Source data:
++++++++
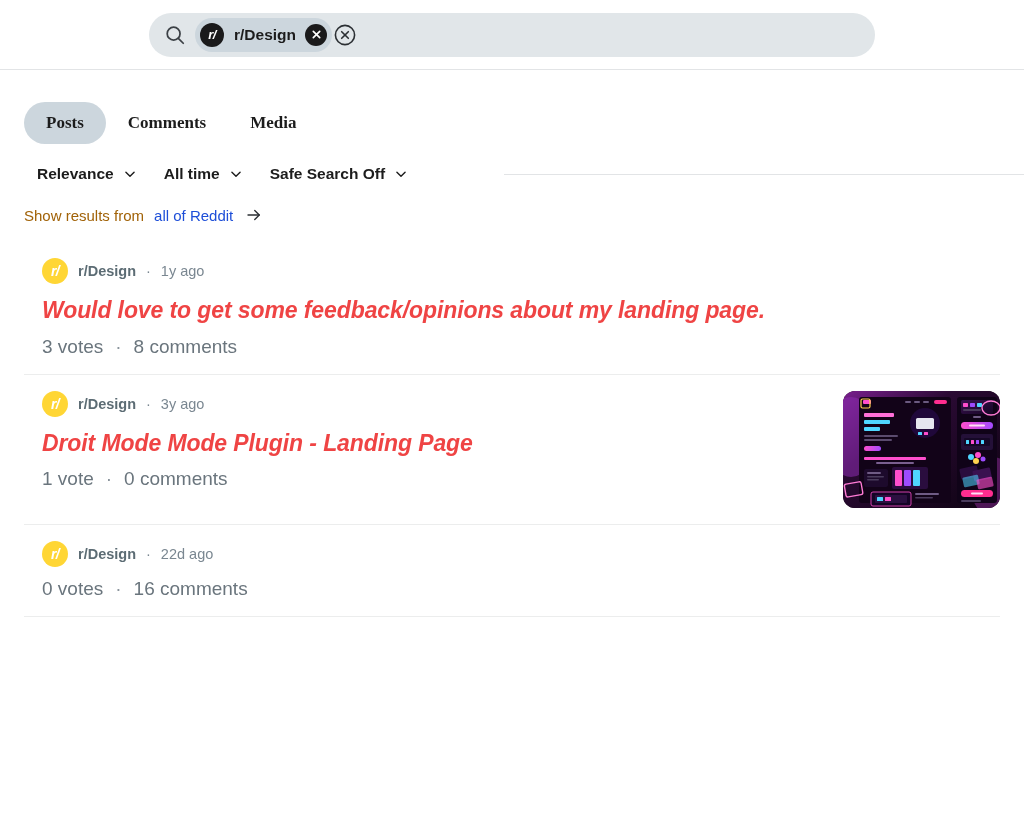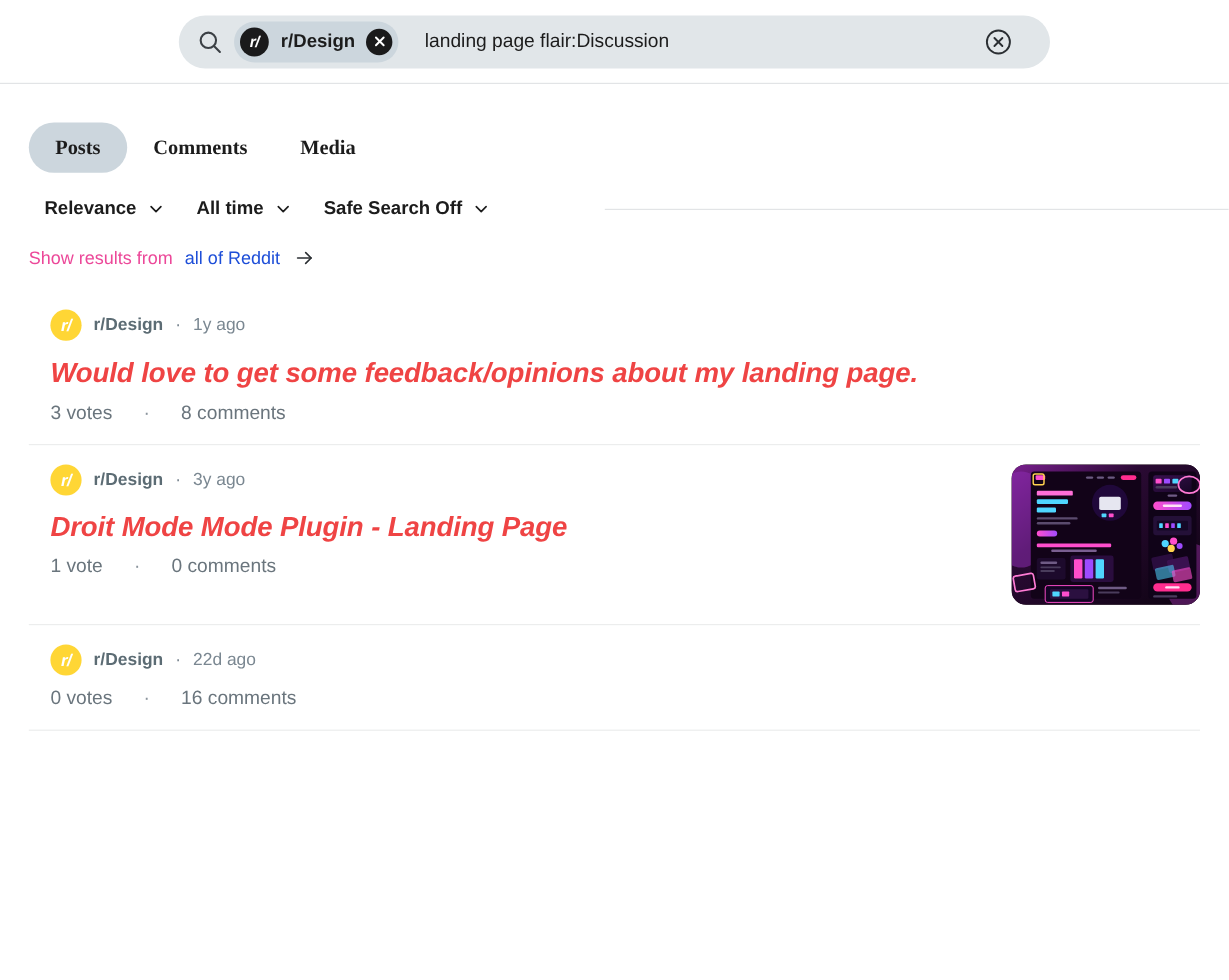"landing page flair:Discussion" div.search-query { html: <div>landing page flair:Discussion</div> -> none }
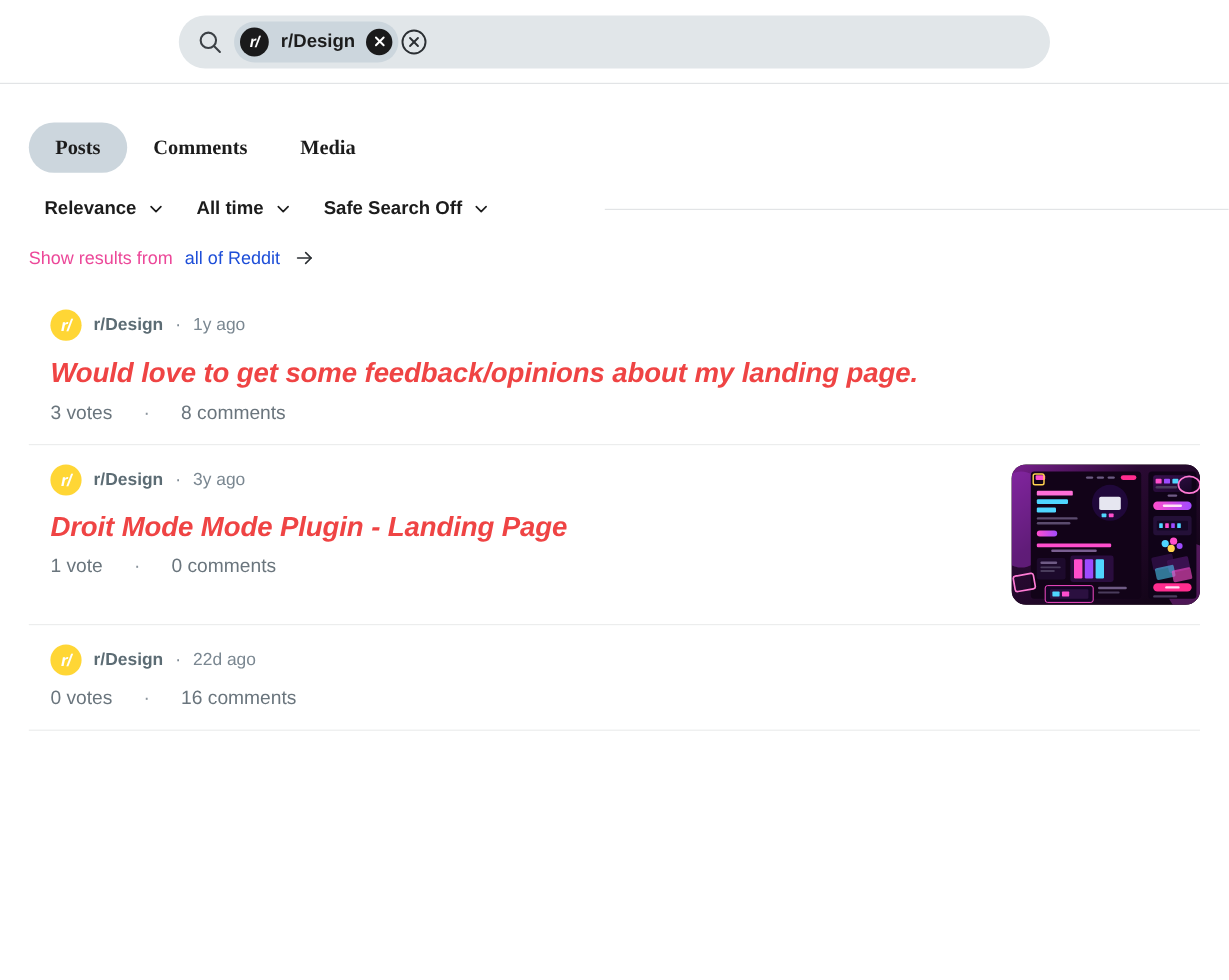"Show results from" .showfrom .lbl { color: #ec4899 -> #a16207 }
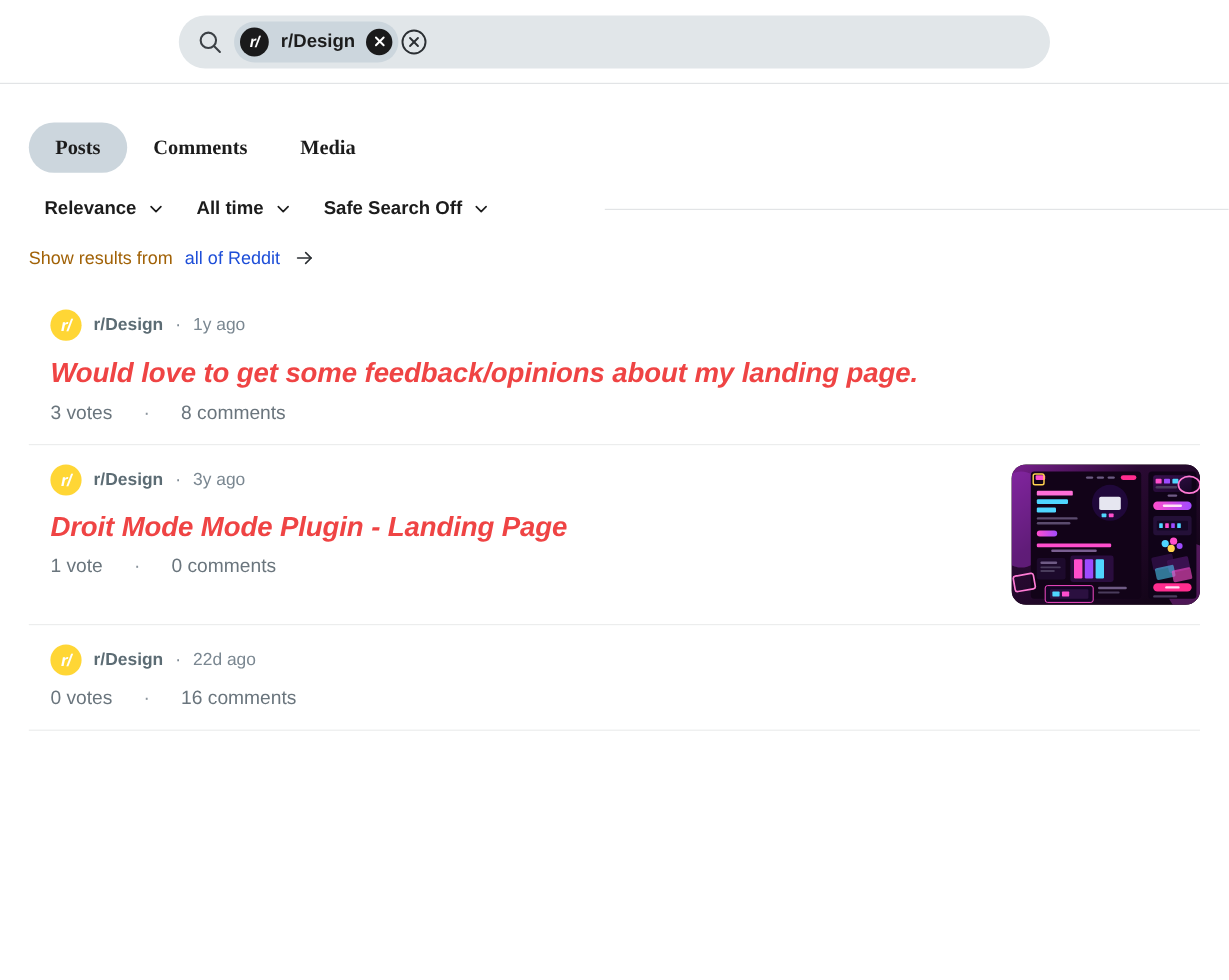"3 votes" .post-meta { font-size: 16px -> 19px; gap: 26px -> 12px }
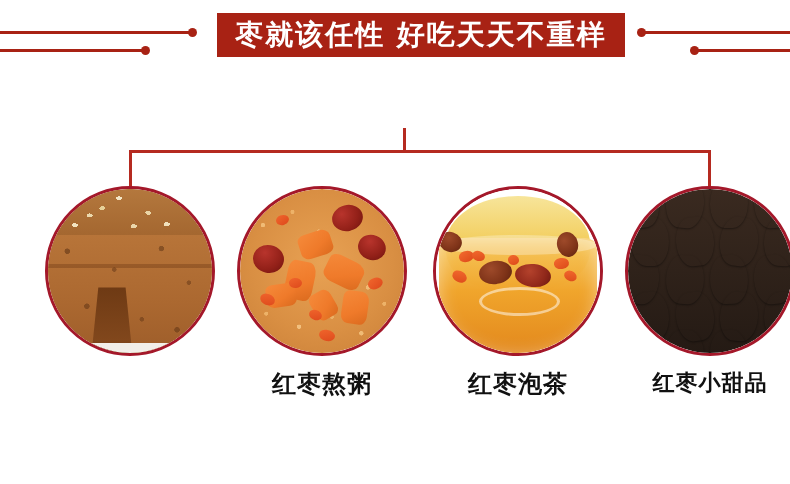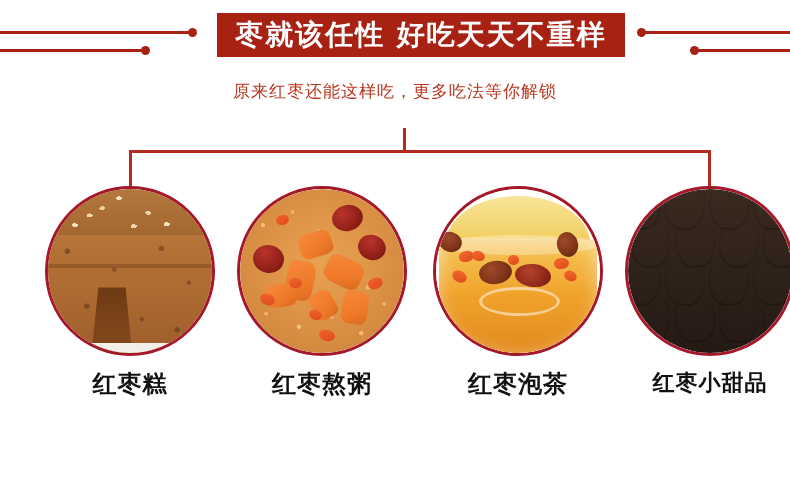"原来红枣还能这样吃，更多吃法等你解锁" div.subtitle { html: <div>原来红枣还能这样吃，更多吃法等你解锁</div> -> none }
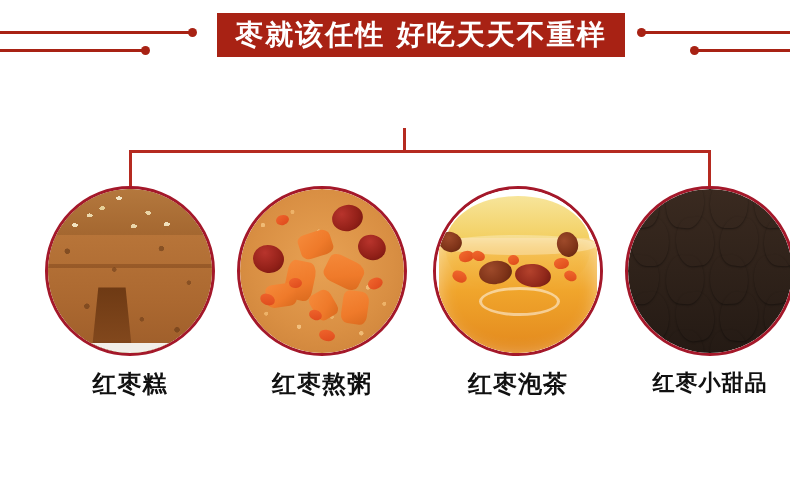"红枣糕" div.item-label { html: <div>红枣糕</div> -> none }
++++++++
# [Work instructions]
Set down every entry word for word, but omit the pictures.

# [Reply to the task]
"landing page flair:Discussion" div.search-query { html: <div>landing page flair:Discussion</div> -> none }
"Show results from" .showfrom .lbl { color: #ec4899 -> #a16207 }
"3 votes" .post-meta { font-size: 16px -> 19px; gap: 26px -> 12px }
"原来红枣还能这样吃，更多吃法等你解锁" div.subtitle { html: <div>原来红枣还能这样吃，更多吃法等你解锁</div> -> none }
"红枣糕" div.item-label { html: <div>红枣糕</div> -> none }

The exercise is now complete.